The index is up 1.3% so far in 2025 following two straight years of gains exceeding 20%, helped largely by gains in megacap tech companies like Nvidia dominating the race for artificial intelligence technology.
Strategists said they expect solid corporate earnings growth to continue to support gains in equities and they see a possible boost to the economy if Trump, who took office on January 20, goes ahead with his pro-growth agenda for tax cuts and deregulation.
But they say tariffs threaten to add inflationary pressures at a time when the Federal Reserve has paused its rate-cutting cycle.
"The economy is growing, inflation has been sticky but it's much lower than it was just six months or a year ago, and corporate profits are growing," said Anthony Saglimbene, chief market strategist at Ameriprise Financial in Troy, Michigan, which has a 6,500 "base case" year-end forecast for the S&P 500.

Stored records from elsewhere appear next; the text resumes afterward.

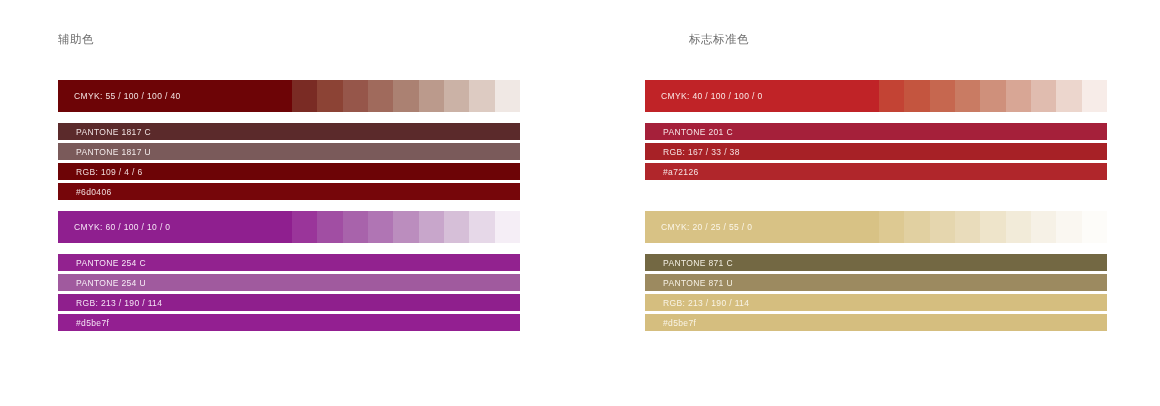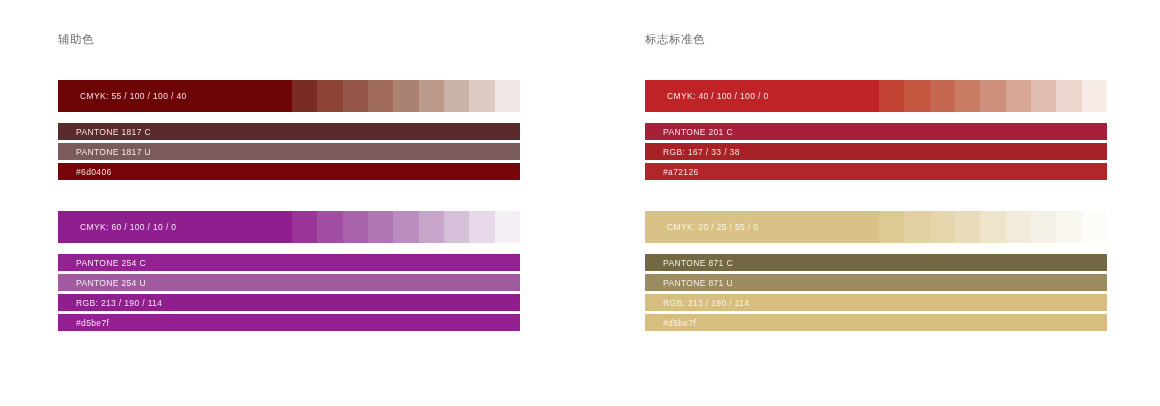"标志标准色" div.section-title { margin-left: none -> 44px }
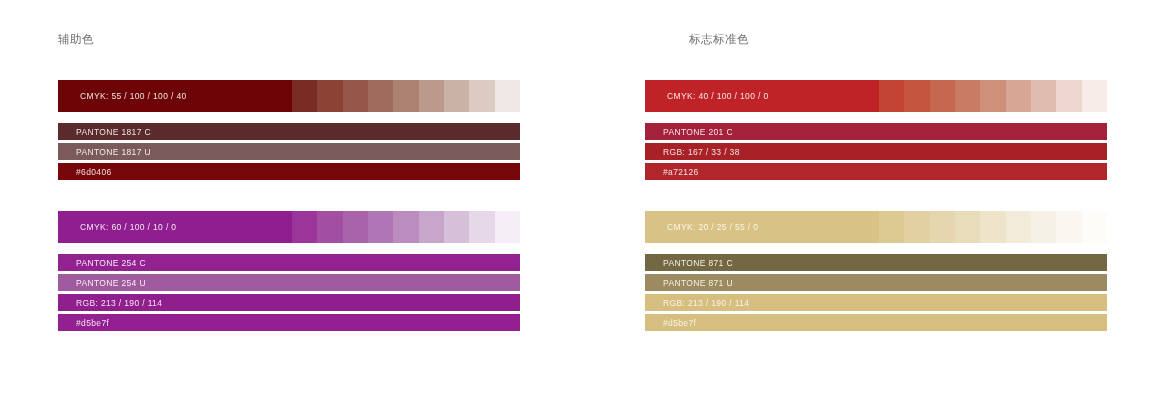"CMYK: 55 / 100 /" .cmyk-label { padding-left: 22px -> 16px }
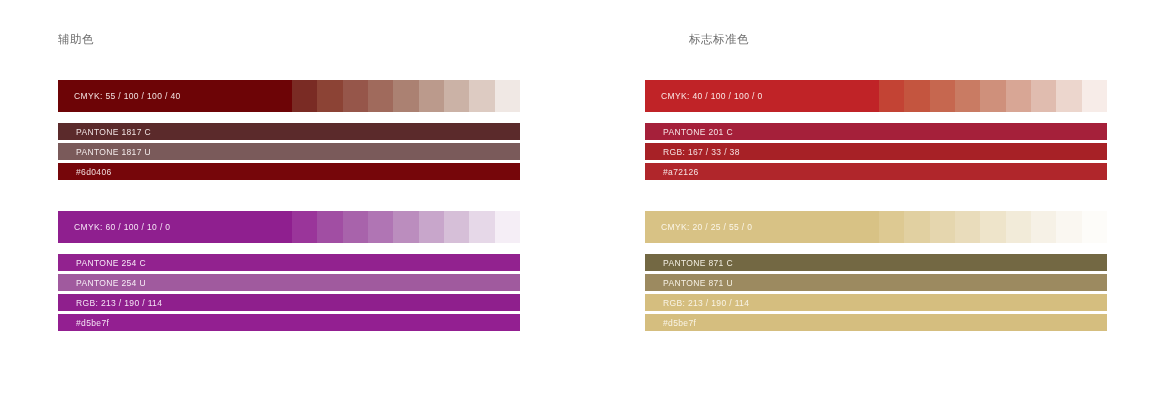"RGB: 109 / 4 /" div.bar { html: none -> <div> <span>RGB: 109 / 4 / 6</span> </div> }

"What could derail some of that are the tariffs. That, to us, is the biggest known unknown for markets and investors," he said, noting that for now investors may be viewing the tariff announcements as "a negotiating tactic."
Trump has rolled out a new 10% levy on all Chinese imports and announced tariffs on global steel and aluminum imports.
He said on Monday his proposed tariffs on Mexico and Canada were still set to start next week, and has said he plans to introduce 25% tariffs on autos, semiconductors and pharmaceutical imports.
More recently, worries about a slowdown have emerged. Data on Tuesday showed U.S. consumer confidence deteriorated at its sharpest pace in 3-1/2 years in February while 12-month inflation expectations jumped.
Also, thousands of U.S. government workers have been fired in recent weeks as part of Trump's plan to reduce the federal workforce, although those losses have mostly not appeared yet in formal measures of the U.S. job market.
The cuts are being carried out under the direction of Tesla Chief Executive Elon Musk's Department of Government Efficiency.